One Good Question with Vania Masias: How to Disrupt the Victim Mentality when Investing in Youth Agency.
This post is part of a series of interviews with international educators, policy makers, and leaders titled “One Good Question.” These interviews provide answers to my One Good Question (outlined in About) and uncover new questions about education’s impact on the future.
“In what ways do our investments in education reveal our beliefs about the next generation’s role in the world?”
One of my dreams is that our methodology through arts becomes public policy in the public schools. That’s my dream because every day I see the empowerment that our youth leaders have thanks to dance or arts. I think the government, and people who have never danced, have no idea how powerful this tool is. I just came back from Trujillo, another state in Peru. I went with one of the “kids” who is 21 and has been with Angeles D1 for 5 years. Five years ago, he was in to gangs. He finished his public school, but school gave nothing to him. He was emotionally devastated. He was into drugs, gangs, and jail. Today, he just did a Tedx talk and he’s a leader of more than 200 kids in one of the most difficult communities in our region. He is a teacher and one of the best dancers in our company. He learned to know himself and to start loving himself just as he is.
When you dance you are just you — you are not your name, the daughter of so-and-so, the girl that went to this school. When I dance, I am not in a social level, it’s just me, my soul, myself, my truth. That’s really powerful.If I were to tell people where to invest in education: creativity, culture, arts. I believe, because I dance and I choreograph, that every human being has a jewel. We are so beautiful on the inside and through arts it's a beautiful thing to bring that beauty out. Our education system was focused on the British empire, and that established norms around knowledge. In that system, if you’re not good with math or literature, you’re kind of a pariah. At Angeles D1, our focused education gives empowerment to the kids so teachers can see their potential and bring it out. The arts allows you to bring those other gifts to the forefront.

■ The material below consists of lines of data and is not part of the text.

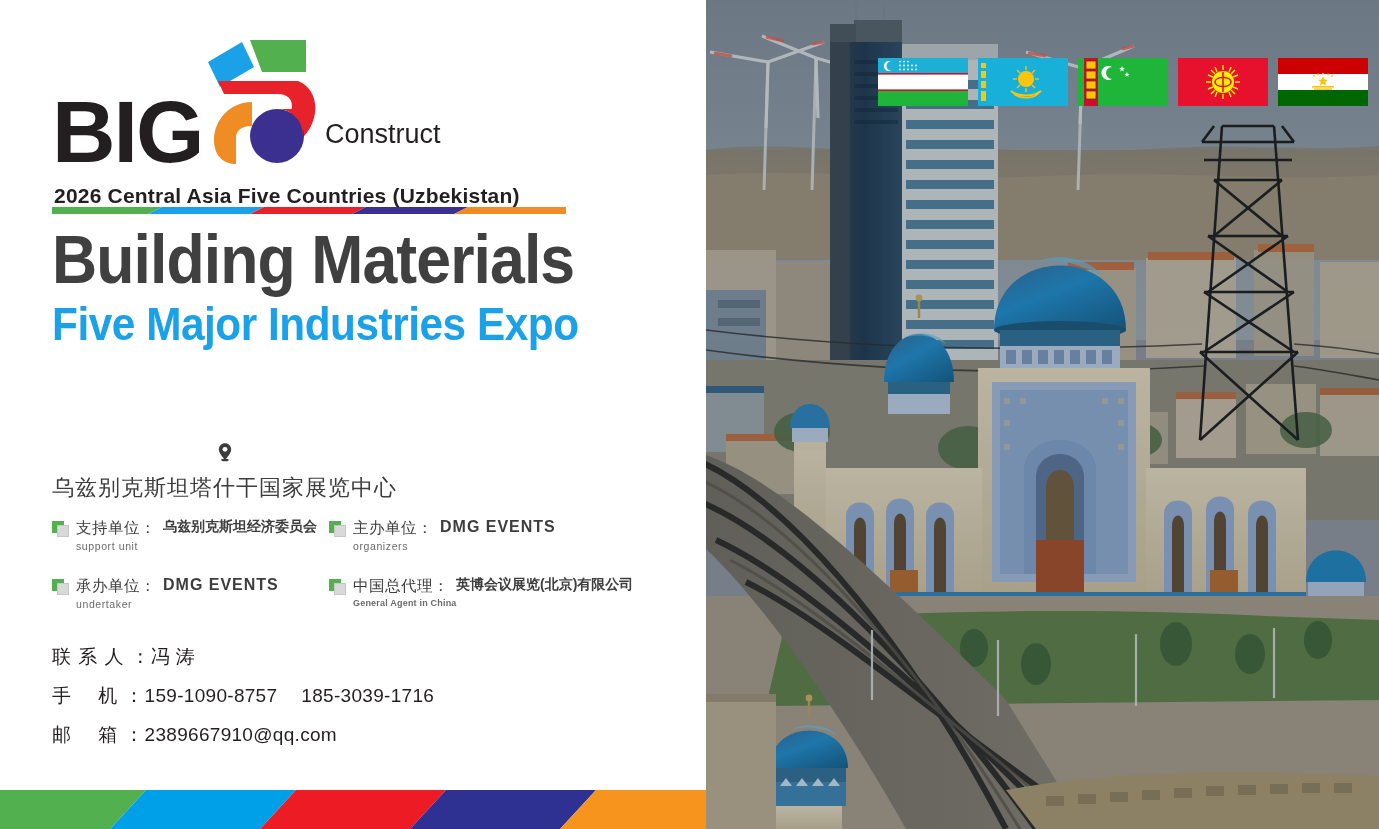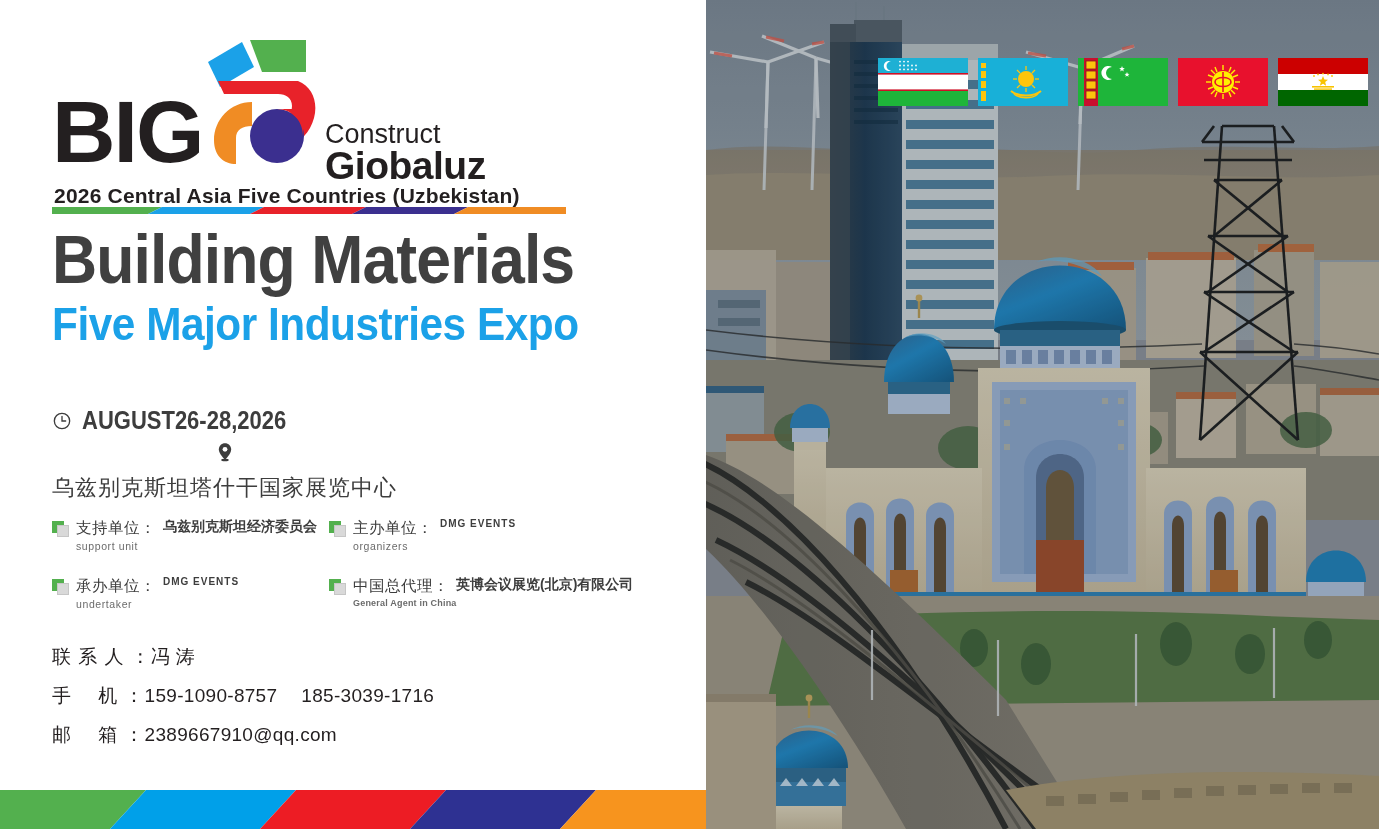--- a/index.html
+++ b/index.html
@@ -115,7 +115,6 @@
 
       <div class="logo-words">
         <div class="logo-construct">Construct</div>
-        <div class="logo-giobaluz">Giobaluz</div>
       </div>
     </div>
 

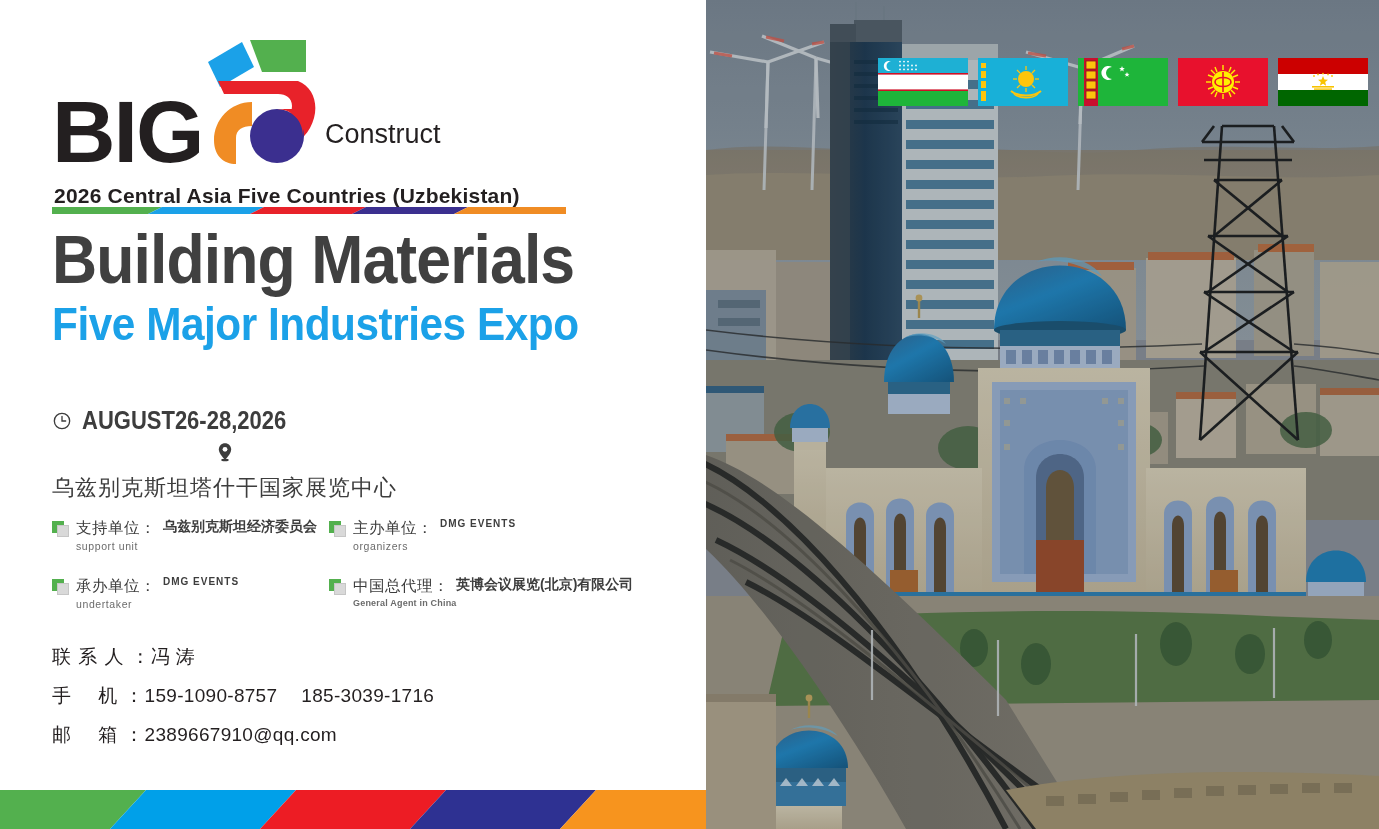--- a/index.html
+++ b/index.html
@@ -131,13 +131,6 @@
     <div class="title1">Building Materials</div>
     <div class="title2">Five Major Industries Expo</div>
 
-    <div class="meta-row meta-date">
-      <svg class="ico" viewBox="0 0 24 24">
-        <circle cx="12" cy="12" r="9.2" fill="none" stroke="#3d3d3d" stroke-width="1.6"></circle>
-        <path d="M12 6.6 V12 H16.4" fill="none" stroke="#3d3d3d" stroke-width="1.6" stroke-linecap="round"></path>
-      </svg>
-      <span class="meta-text">AUGUST26-28,2026</span>
-    </div>
 
     <div class="meta-row meta-venue">
       <svg class="ico" viewBox="0 0 24 24">

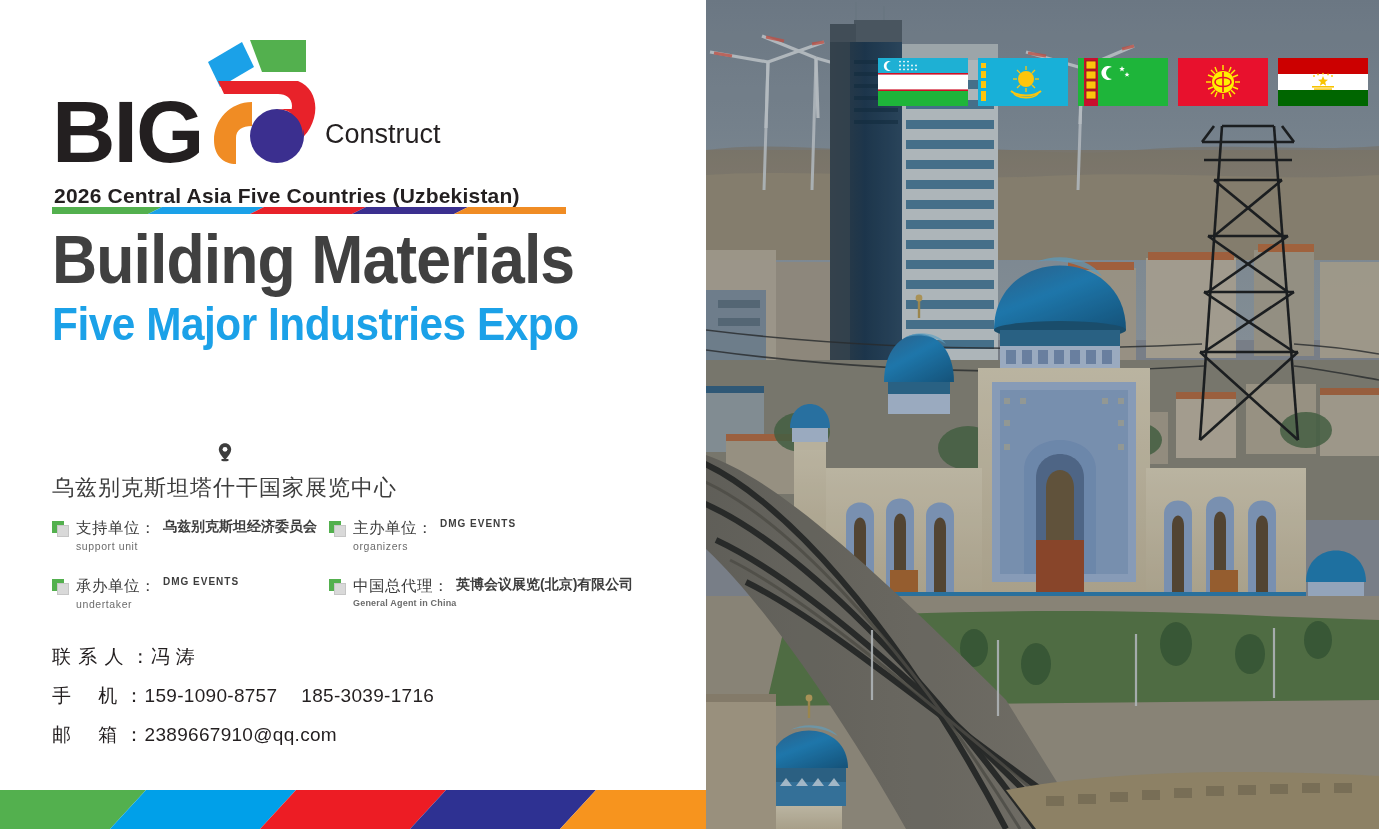--- a/index.html
+++ b/index.html
@@ -58,7 +58,7 @@
   .sqmark .g { left:0; top:0; width:12px; height:12px; background:#53b04e; }
   .sqmark .s { left:5px; top:4px; width:12px; height:12px; background:#d9d9d9; border:1px solid #c6c6c6;}
   .unit-cn { font-size:15.5px; font-weight:normal; color:#3d3d3d; letter-spacing:0.5px; }
-  .unit-val { font-size:10px; font-weight:bold; color:#3d3d3d; letter-spacing:1px; }
+  .unit-val { font-size:16px; font-weight:bold; color:#3d3d3d; letter-spacing:1px; }
   .unit-val.cnv { font-size:14px; letter-spacing:0; }
   .unit-en { font-size:10.5px; color:#6b6b6b; letter-spacing:0.6px; margin-left:24px; margin-top:1px;
              white-space:nowrap; }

“The Angeles D1 model has been heavily informed by the youth participants, their needs and vision. Your lessons on youth agency were very organic. How would you recommend that adults planning programs for marginalized youth intentionally incorporate these lessons into their work?”
The first advice I will give is to get rid of guilt. Growing up in a country where you have everything and then you see others who have nothing, that’s difficult. One big mistake I made when I started the program, was that I thought I had to give everything to the youth without asking anything in return. That mentality creates beggars and welfare dependency. Don’t give the toys, teach them how to make the toys so that, afterwards, they can make it and sell it and it’s a development. Otherwise, they will say “Poor me, I’m a victim,” and they will keep begging. You further the stigma that says you are poor, you won’t make it, so I’m solving your life. I had to learn that and it was kind of difficult. I felt guilt all the time and they knew that. It was not healthy.I remember one day when 4 or 5 of the first generation dancers started stealing from the company. That day, everything changed. They weren’t stealing things, they stole the choreography that we made as a group, and they went somewhere else and charged for it. I kicked them out of the group because that didn’t respect D1 values.
Last week, on the way to Trujillo for the Tedx talk, we saw the same kids who stole from us. They were in the exact same place, dancing under the same street light that they were 10 years ago. I just turned and looked at our youth leader and started crying. OMG. There we were, a few blocks from the airport and he’s going to speak to a crowd of 200 professionals about his work yet we saw his peers in the exact same place. We said nothing to each other. It was evident. They made the decision to not grow. They wanted that life. They just wanted to stay there. It’s not wrong. It’s not good. It’s just their decisions.When we want to communicate, we only see our side of things. A question that helped me was “How can I reach them and generate confidence?’ I decided to go through urban culture to reach our youth. I put myself in their place. I tried to see what are they looking at and understand what’s gong on with them. I hadn’t studied psychology, sociology, or anthropology to know what was going on with them. I believed in dance. When they moved, they were communicating something to me. So with that information, I could understand what they were seeing. They put their eyes always down, they would never look at me. That gave me a lot of information and then I designed everything around that. Let’s do clowning and get them to feel ridiculous. We never saw the other, to see and look is different. We’re in such a rush, we never see each other. When that happened, everything changed.
Vania’s One Good Question: One of my lead dancers dreams of becoming mayor of his hometown, Tumbes, in northern Peru. I see D1 as “The Hobbit” for him, a safe place that will support and encourage him. As social organizations, can we develop the leaders of tomorrow to be pure and uncorrupted?
Vania Masias was born in Lima, Peru. She graduated from Universidad del Pacifico and is a professional ballerina. She was the principal ballerina in the municipal ballet for 7 years, with the most important roles in the classical repertory. She then began a modern dance career with the Yvonne Von Mollendorf company, with international residencies in Europe and the Caribbean. Vania was a principal ballerina in the National Ballet of Ireland and was selected for Cirque du Soleil. In 2005, for family reasons, she returend to Lima and founded the Asociación Cultural D1 (de uno) and is currently the Executive Director.